▶ [PROBLEM TO WORK ON]:
For the word "margin", return each line of the data in which it occurs.

▶ [Front-end code edit data]:
▼▼▼
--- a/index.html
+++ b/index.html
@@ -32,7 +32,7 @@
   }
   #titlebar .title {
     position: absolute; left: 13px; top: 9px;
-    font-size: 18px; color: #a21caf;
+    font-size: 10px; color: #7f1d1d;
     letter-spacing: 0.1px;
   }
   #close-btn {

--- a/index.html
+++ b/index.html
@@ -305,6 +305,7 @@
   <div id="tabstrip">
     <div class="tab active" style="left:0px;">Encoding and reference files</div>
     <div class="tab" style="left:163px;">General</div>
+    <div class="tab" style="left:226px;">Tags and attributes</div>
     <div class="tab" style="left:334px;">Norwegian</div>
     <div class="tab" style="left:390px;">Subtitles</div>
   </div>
▲▲▲
▼▼▼
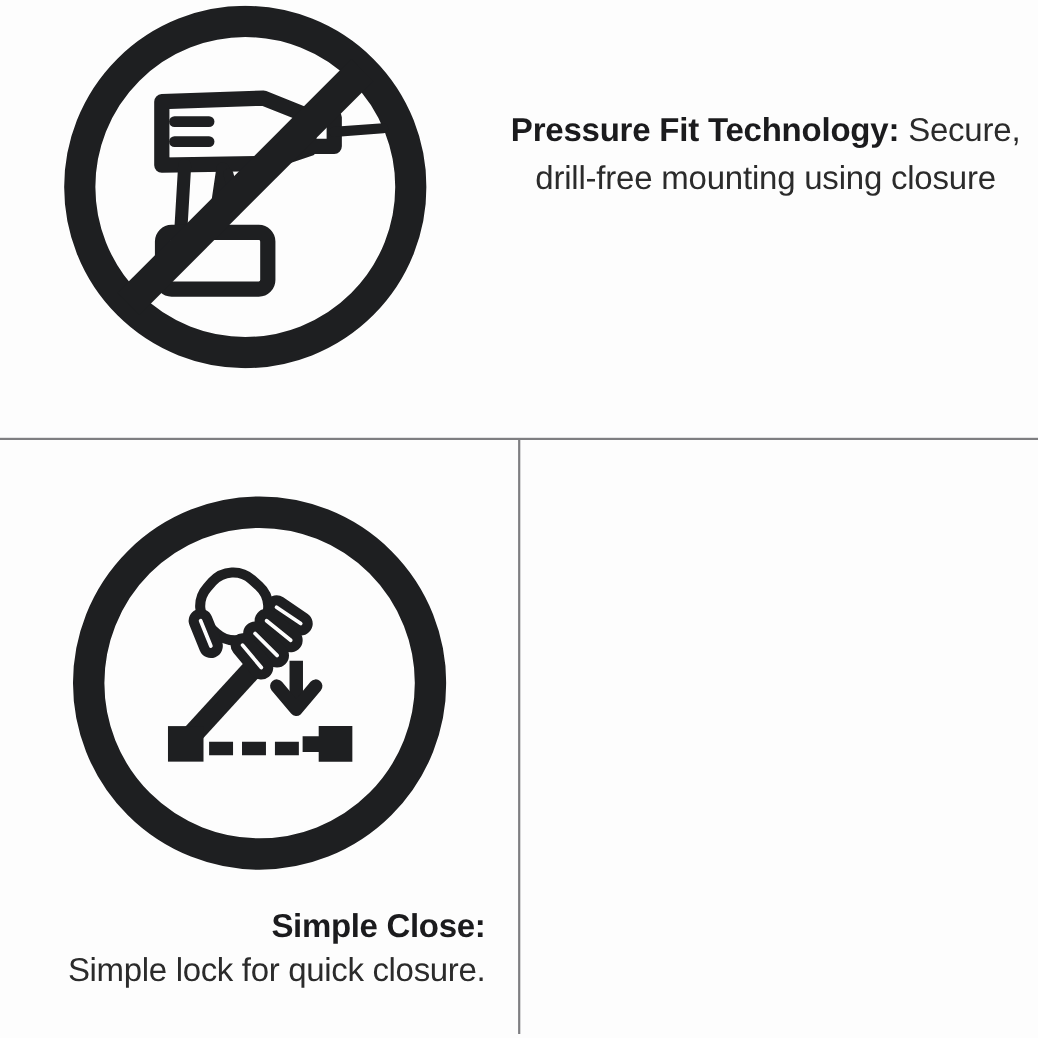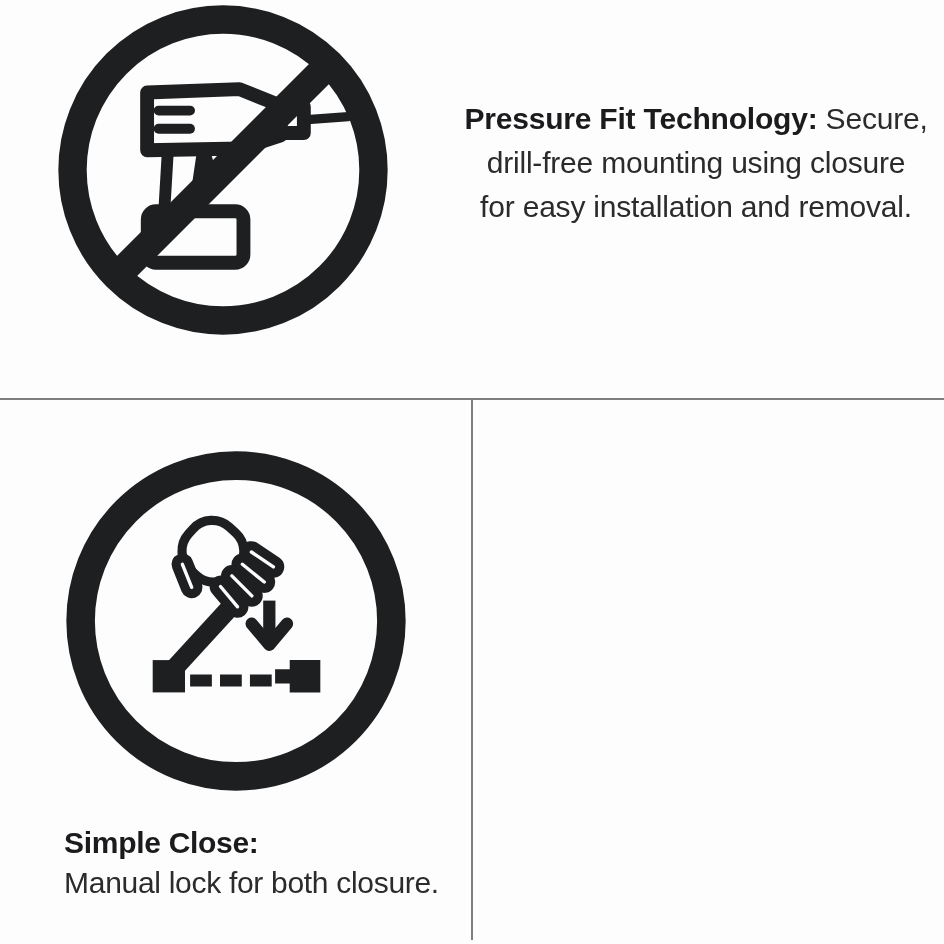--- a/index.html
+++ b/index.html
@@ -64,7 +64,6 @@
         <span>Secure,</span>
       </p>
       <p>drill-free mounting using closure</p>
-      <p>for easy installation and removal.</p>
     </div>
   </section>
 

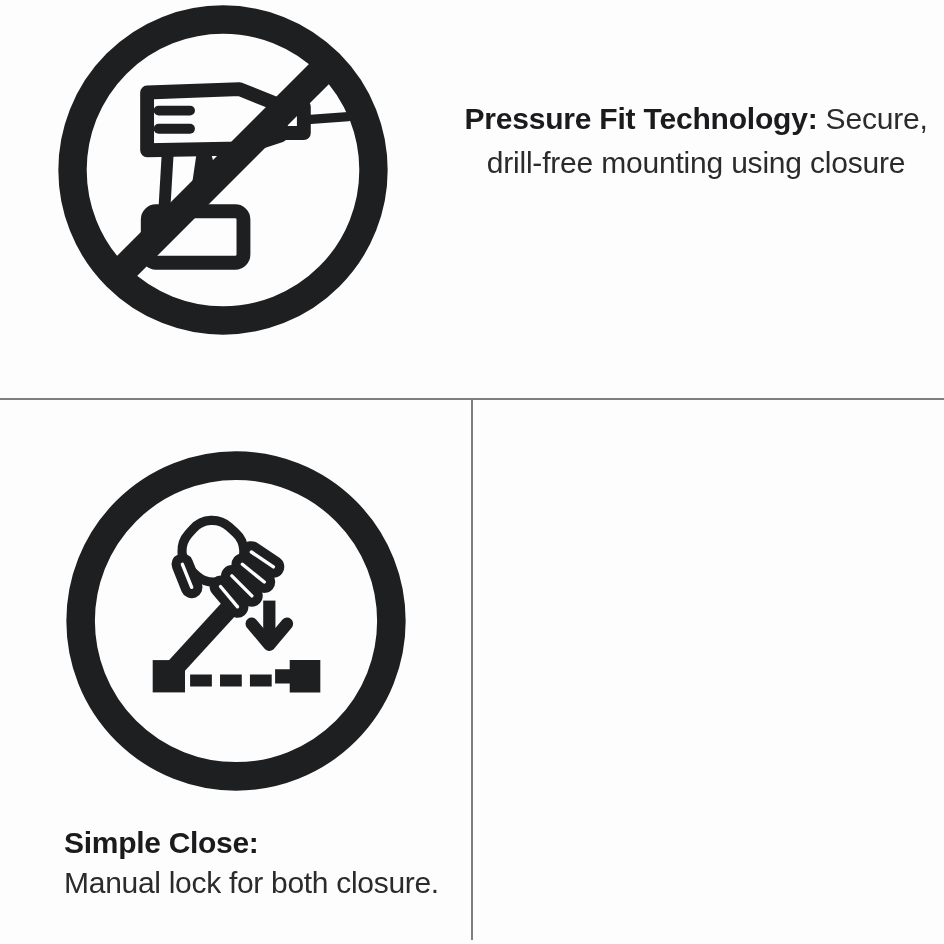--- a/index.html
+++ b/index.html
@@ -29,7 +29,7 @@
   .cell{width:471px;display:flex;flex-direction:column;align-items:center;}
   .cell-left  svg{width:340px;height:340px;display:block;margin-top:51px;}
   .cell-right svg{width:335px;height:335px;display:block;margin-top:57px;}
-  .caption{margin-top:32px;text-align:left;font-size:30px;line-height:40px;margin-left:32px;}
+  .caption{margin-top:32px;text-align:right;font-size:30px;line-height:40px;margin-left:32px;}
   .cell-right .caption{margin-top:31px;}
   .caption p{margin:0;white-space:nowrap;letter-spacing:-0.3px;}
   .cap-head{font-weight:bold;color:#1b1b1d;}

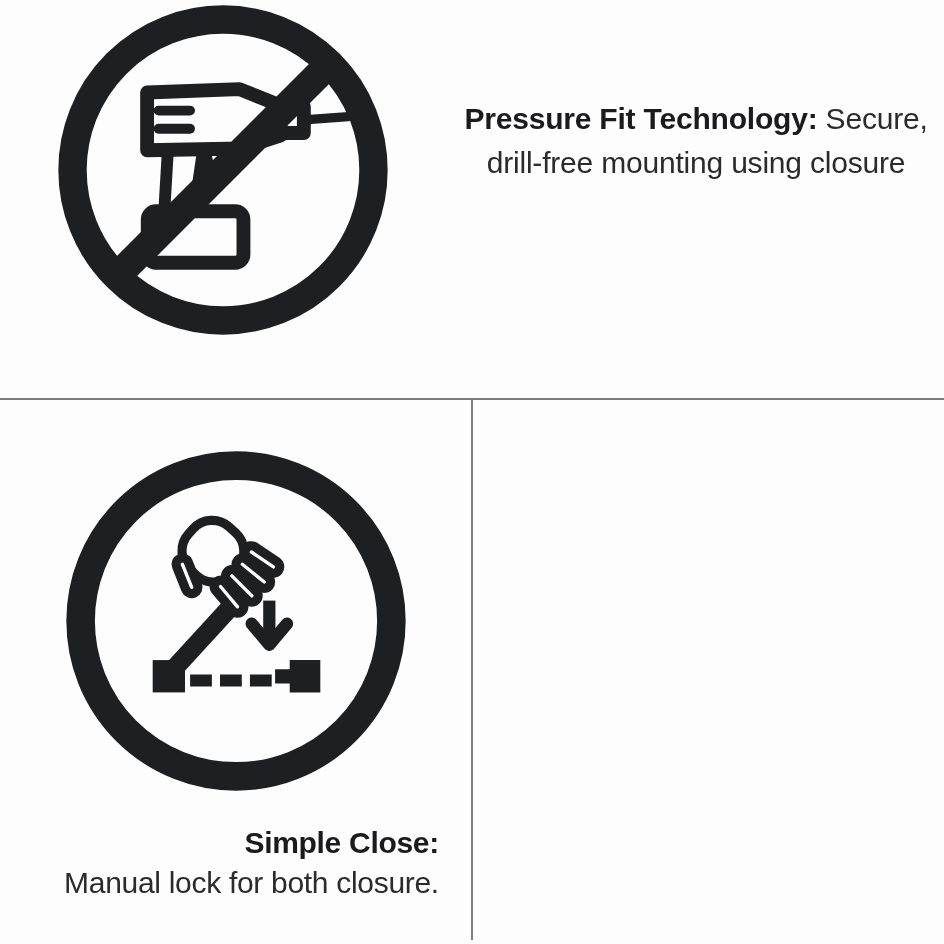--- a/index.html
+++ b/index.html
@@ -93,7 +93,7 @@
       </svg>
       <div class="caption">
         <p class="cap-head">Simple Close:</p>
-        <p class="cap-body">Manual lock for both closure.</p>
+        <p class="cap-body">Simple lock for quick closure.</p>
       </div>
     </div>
▲▲▲
▶ [WRITTEN SOLUTION]:
   .cell-left  svg{width:340px;height:340px;display:block;margin-top:51px;}
   .cell-right svg{width:335px;height:335px;display:block;margin-top:57px;}
-  .caption{margin-top:32px;text-align:left;font-size:30px;line-height:40px;margin-left:32px;}
+  .caption{margin-top:32px;text-align:right;font-size:30px;line-height:40px;margin-left:32px;}
   .cell-right .caption{margin-top:31px;}
   .caption p{margin:0;white-space:nowrap;letter-spacing:-0.3px;}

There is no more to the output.